Compare this with Joel Kotkin’s analysis from a few weeks ago:

According to Mr. Kotkin, these upwardly mobile families are fleeing in droves. As a result, California is turning into a two-and-a-half-class society. On top are the “entrenched incumbents” who inherited their wealth or came to California early and made their money. Then there’s a shrunken middle class of public employees and, miles below, a permanent welfare class. . . .

So if California’s no longer the Golden land of opportunity for middle-class dreamers, what is?

Mr. Kotkin lists four “growth corridors”: the Gulf Coast, the Great Plains, the Intermountain West, and the Southeast. All of these regions have lower costs of living, lower taxes, relatively relaxed regulatory environments, and critical natural resources such as oil and natural gas.

Both analysts seem to be writing more out of nostalgia than out of a serious engagement with California’s – and, eventually, the world’s – demographic position. When it’s inexpensive enough to raise a family, you get relatively high fertility in the upwardly-mobile classes, which will give you a steadily expanding tax base that makes for a very favorable investment climate. America has historically done this by marrying cheap land to economic opportunity (economic opportunity facilitated both by relatively light economic regulation and by government investment in what were once called “internal improvements.”) A liberal immigration regime, in the context of rapid job creation, can put this policy on steroids.

But this policy only works until the land is full – and “fullness” involves a subjective judgment. Is California full now? Well, it depends on how you define California. If you just calculate the average density across the state, the state is still pretty empty. If you define it by the traffic on 101, Silicon Valley is pretty darn full. Crowding ever more people into Silicon Valley is not a recipe for sustainable growth; it’s a recipe for making the eventual inversion of California’s demographic pyramid steeper. (Take a look, for example, at the extremely low fertility rates in super-dense Singapore and Hong Kong, not places known for restrictions on development.)

As I argued in my response to Kotkin’s piece, California won’t (or doesn’t have to) turn into a third world country. But it can’t turn into Texas either. It already was Texas. That’s California’s past – and California is Texas’s future, one day. Societies mature. California is a mature society. Mature societies don’t have to be dying ones. Massachusetts has an unemployment rate of 6.5% – well below the national average (and below that of Texas). Late last year, before the recent, acute phase of the Euro crisis, Germany’s unemployment rate was similar – and well below the EU average. And neither Massachusetts nor Germany is exactly a “low tax/low service” jurisdiction. Those are the kinds of places that California should be envying, and analyzing, to find a way forward from its current impasse, not still-pretty-empty Utah or still-really-poor Louisiana.

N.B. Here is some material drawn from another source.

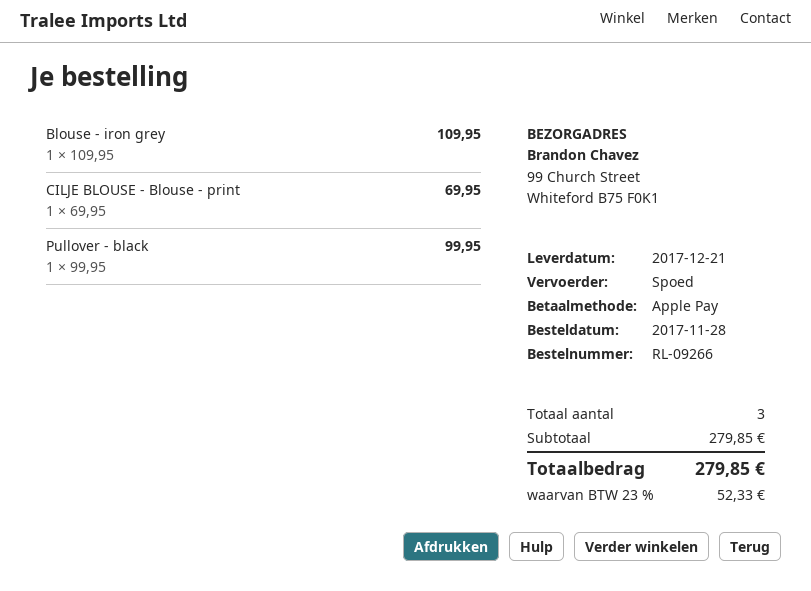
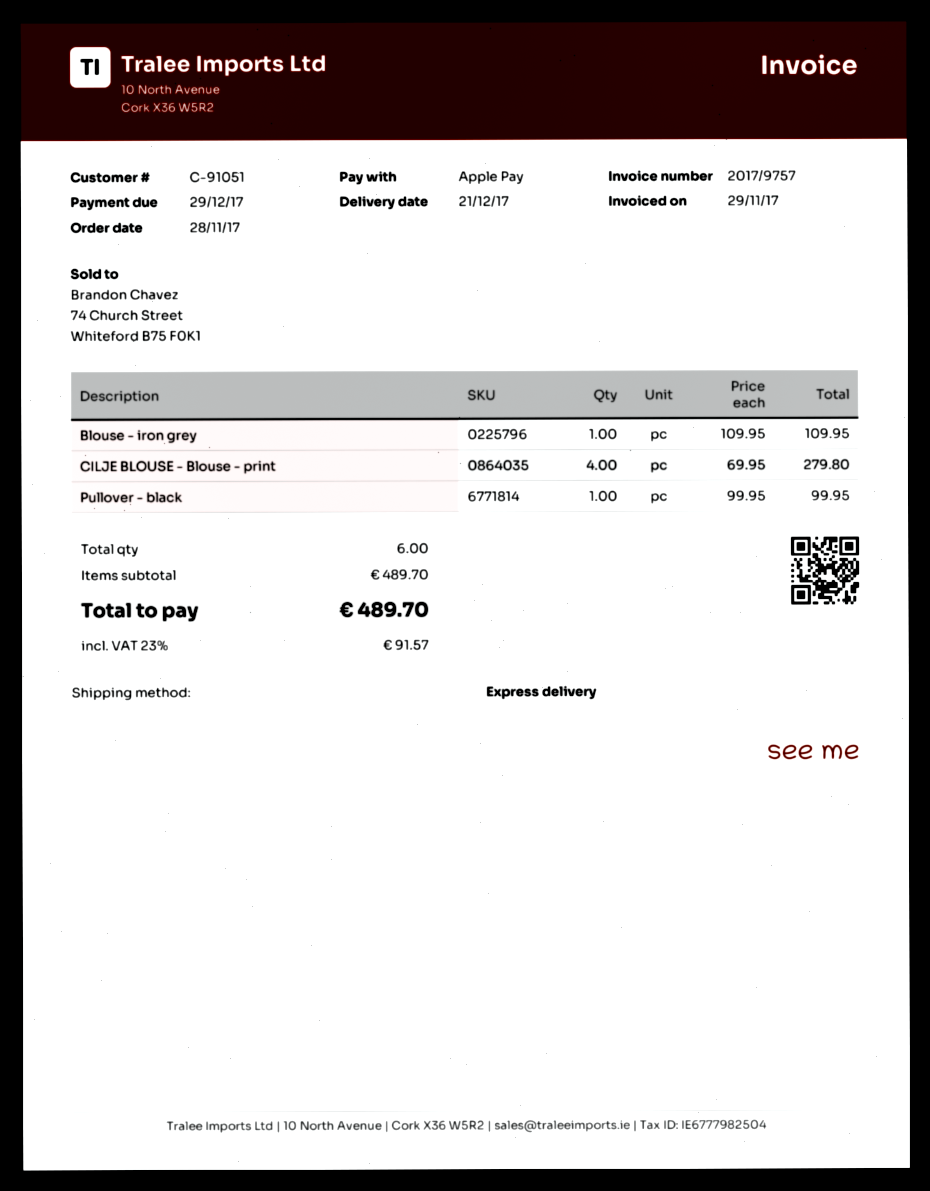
CILJE BLOUSE - Blouse - print: 1 x 69.95 = 69.95 -> 4 x 69.95 = 279.80
total quantity: 3 -> 6
subtotal: 279.85 -> 489.70
tax: 23% = 52.33 -> 23% = 91.57
total: 279.85 -> 489.70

That’s not to say that zoning regulations or the pensions granted to public employees aren’t worth grappling with and reforming – they emphatically are. A mature society facing competitive pressures, whether from China or from Idaho, needs to constantly seek opportunities to become more efficient merely to keep from falling behind. But rapid population growth is no longer a plausible path to development – because development has already happened. I mean, look at California’s population growth in the 2000s. It slowed substantially from the 1980s – and in the 2000s it was still growing at a rate of 1% per year. Indeed, over the past 20 years California has growth at roughly the same rate as the United States as a whole. If a large, prosperous state like California needs a population growth rate above the national average, and substantially above that of other developed societies, merely to balance its books, well, allow me to suggest that the problem might be California’s development strategy, not a “too law” population growth rate.